Volunteers with Habitat for Humanity have been building homes since the 1970s. These days, the nonprofit is still at it, but the model for some of it’s chapters is changing, along with the role of volunteers. Addie Costello with Wisconsin Public Radio reports.

(SOUNDBITE OF BIRD TWEETING)

ADDIE COSTELLO, BYLINE: On a spring afternoon, Kahya Fox maneuvers around the mounds of dirt surrounding four new homes in southwestern Wisconsin. She climbs a set of makeshift stairs that lead to a tarped wall and front door. The outside of the homes need work, Fox says. But on the inside?

KAHYA FOX: We’ve got a really beautiful backsplash all around. We’ve got really beautiful higher-end appliances and range hoods.

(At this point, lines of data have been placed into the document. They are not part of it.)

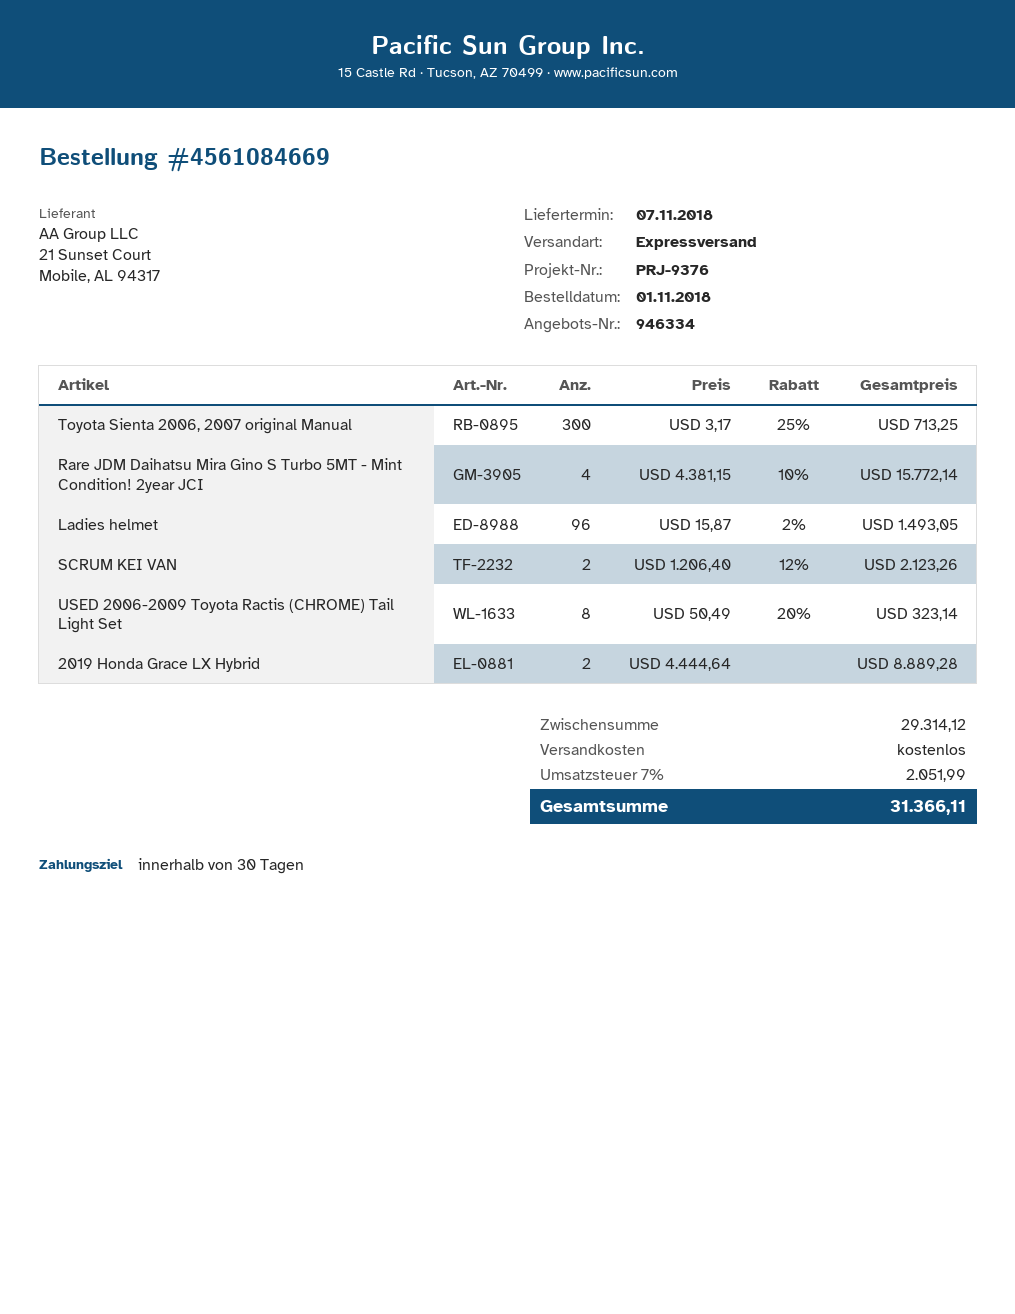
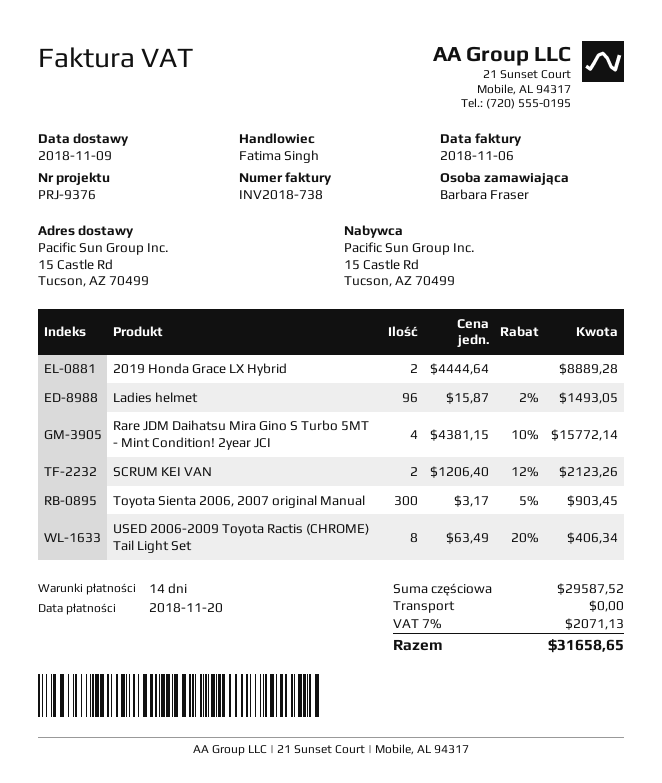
delivery date: 2018-11-07 -> 2018-11-09
payment terms: 30 days -> 14 days
Toyota Sienta 2006, 2007 original Manual: 300 x 3.17 - 25% = 713.25 -> 300 x 3.17 - 5% = 903.45
USED 2006-2009 Toyota Ractis (CHROME) Tail Light Set: 8 x 50.49 - 20% = 323.14 -> 8 x 63.49 - 20% = 406.34
subtotal: 29314.12 -> 29587.52
tax: 7% = 2051.99 -> 7% = 2071.13
total: 31366.11 -> 31658.65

COSTELLO: Fox is the executive director of Habitat for Humanity of the Greater La Crosse region. She walks through one of the nonprofit’s latest developments. The three bedrooms have new carpet. There’s a walk-in closet. And the bathrooms have…

FOX: The soft-close drawers, like (mimicking drawer closing).

COSTELLO: But only one detail on the inside of the house reveals how it got there. A missing strip of drywall between the kitchen and living room shows two walls pressed together. That’s because a Minnesota factory built and shipped the mostly constructed home on two semi-trucks.

FOX: There’s really nothing that we need to do other than, you know, put the two pieces together, hang up some trim and then these houses are complete.

COSTELLO: That means volunteers only need to help with the homes’ garages and landscaping. Fox says that’s a major change for the decades-old organization.

FOX: The quintessential putting-the-walls-up-with-volunteers has kind of been, since forever, how Habitat does things.

COSTELLO: But with skyrocketing construction costs, Fox says following the traditional model would have prevented them from building more housing during a time of high need. She estimates that they saved at least $80 per square foot on the Habitat homes in Hillsboro. They were built, shipped and ready for tours in a fraction of the time it takes to complete an on-site build. Adrienne Goolsby is the senior vice president of U.S. and Canada for Habitat for Humanity International. She says Wisconsin affiliates aren’t alone in adopting new building models. The organization has affiliates across all 50 states, and Goolsby says several have already used factory-built options.

ADRIENNE GOOLSBY: Housing’s dynamic. It’s not static. And we, too, as a network and affordable housing developer, have to evolve.

COSTELLO: She expects the number of affiliates using factory-built options to continue growing. But just because volunteers aren’t always hammering together a single-family home doesn’t mean they aren’t needed.

GOOLSBY: Volunteers will always be a part of Habitat’s secret sauce.

COSTELLO: And the organization also requires home recipients to meet a set amount of sweat equity hours. The La Crosse-based Habitat affiliate chose Katie and Russell Bessel for 1 of 10 factory-built homes in Hillsboro. Although the couple’s home will arrive nearly finished, they plan to fulfill their required hours by doing things like working at a Habitat for Humanity retail store and writing thank-you notes. Both are accessible options for Russell, who’s paralyzed from the waist down. Right now he struggles to maneuver his wheelchair around their scrunched apartment. Every night, he watches his family eat dinner from his bed in the living room.

RUSSELL BESSEL: I’m tired of that. I want to sit down and have a family meal.

COSTELLO: In their new house…

BESSEL: There will be a island in the kitchen to where I can roll underneath and just raise my chair up and eat dinner with my family.

COSTELLO: Habitat for Humanity will provide the couple borrowing assistance to keep their monthly mortgage payment affordable based on their income. The couple spent the last several years bouncing around the state to find reliable housing.

BESSEL: This is the end of the road for us. Like, this is finally ours.

COSTELLO: While the Bessels’ future home won’t be built or shipped for months, they are already planning to host Christmas 2026.

For NPR News, I’m Addie Costello in Madison, Wisconsin.